The EUR/USD pair continued its bullish correction, with gains reaching the 1.1195 resistance level, the highest in two and a half months, before settling around the 1.1167 level in the beginning of today’s trading, and before the announcement of the first important US labor market data for this week. The Euro is still reaping optimism gains from the reopening of global economies and the rising, albeit gradually, of the closure policy adopted for months to contain the rapid spread of the Coronavirus. As is normal, there will be no permanent ascending path or vice versa. Currency investors are now wondering about the most appropriate time to sell the pair.
The return of global geopolitical tensions will favor the return of USD gains as a safe haven. The dispute between the two largest economies in the world is not over. The USD reached its peak in March amid an increase in demand for the US currency as a safe haven with the collapse of markets due to the rapid spread of the coronavirus, but the currency quickly stabilized and began to decline after major market interventions by the US Federal Reserve and other global central banks.

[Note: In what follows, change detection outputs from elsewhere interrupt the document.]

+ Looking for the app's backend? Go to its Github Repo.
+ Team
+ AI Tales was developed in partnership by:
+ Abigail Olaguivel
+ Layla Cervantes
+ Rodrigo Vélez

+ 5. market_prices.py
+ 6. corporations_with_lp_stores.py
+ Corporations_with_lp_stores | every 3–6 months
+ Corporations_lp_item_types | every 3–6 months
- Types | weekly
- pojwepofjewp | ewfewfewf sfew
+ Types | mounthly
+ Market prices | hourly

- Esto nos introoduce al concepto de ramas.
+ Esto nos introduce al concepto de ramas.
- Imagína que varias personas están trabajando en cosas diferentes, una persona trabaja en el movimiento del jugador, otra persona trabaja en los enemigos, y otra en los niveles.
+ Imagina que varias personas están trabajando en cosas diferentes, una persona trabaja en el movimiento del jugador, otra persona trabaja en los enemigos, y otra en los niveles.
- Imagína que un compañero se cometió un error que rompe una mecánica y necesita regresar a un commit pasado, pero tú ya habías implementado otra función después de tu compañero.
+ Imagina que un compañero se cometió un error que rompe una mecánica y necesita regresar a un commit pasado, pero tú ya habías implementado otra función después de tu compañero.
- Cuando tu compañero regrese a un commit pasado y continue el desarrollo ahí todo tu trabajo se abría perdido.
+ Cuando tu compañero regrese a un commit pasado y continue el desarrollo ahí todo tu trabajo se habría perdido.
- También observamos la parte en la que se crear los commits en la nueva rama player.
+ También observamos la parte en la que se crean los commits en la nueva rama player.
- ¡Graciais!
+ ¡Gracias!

The DXY Dollar Index - a broad measure of the dollar’s value against a basket of six major currencies - fell from a slightly higher peak from the 102 peak to subsequently trading in a neutral range around 100. The continued recovery in stock markets during May saw a decline in demand for the US dollar, and the DXY entered a more specific trend towards 97 as a result, a move that coincides with the EUR/USD break of the 1.1000 resistance and the move towards its recent gains.
With continued efforts to contain the spread of the epidemic, especially with the resumption of the global economy, France is launching an official app to track contact with people infected with the virus, and aims to contain new outbreaks while gradually reducing the restrictions on closures, becoming the first European country to deploy smart phone technology amid escalating discussions about data privacy. The StopCovid app was launched on Tuesday when the French government began allowing people to go again to restaurants, cafes, gardens, beaches, museums and monuments. It is available on Apple App Store and Google Play Store.
Neighboring countries including the United Kingdom, Germany, Italy and Switzerland are developing their own applications, although they use different technical protocols, which raises questions about compatibility across European borders.
Authorities hope that the application can help manage the virus outbreak while reopening the economy in France, which has been living under some tight restrictions in Europe since it became one of the countries worst hit by the epidemic, with nearly 29,000 deaths. Some Parisians were eager to adopt technology to help bring life back to normal.
According to the technical analysis of the pair: We are waiting for profit-taking sell-offs at any time, as with its recent gains, the point of technical indicators has reached strong overbought, and accordingly, we expect sales from the resistance levels of 1.11950, 1.1235 and 1.1300, respectively. Without the pair moving towards the 1.1000 support level – previous psychological resistance - there will not be a break of the last upward channel.
As for the economic calendar data today: From the Eurozone, the German rate of change in unemployment will be announced, then the producer price index and the unemployment rate for the region as a whole. As for the US economic data, the ADP survey will be announced to measure the change in the number of US non-agricultural jobs, then the ISM PMI for services, US factory orders and crude oil inventories.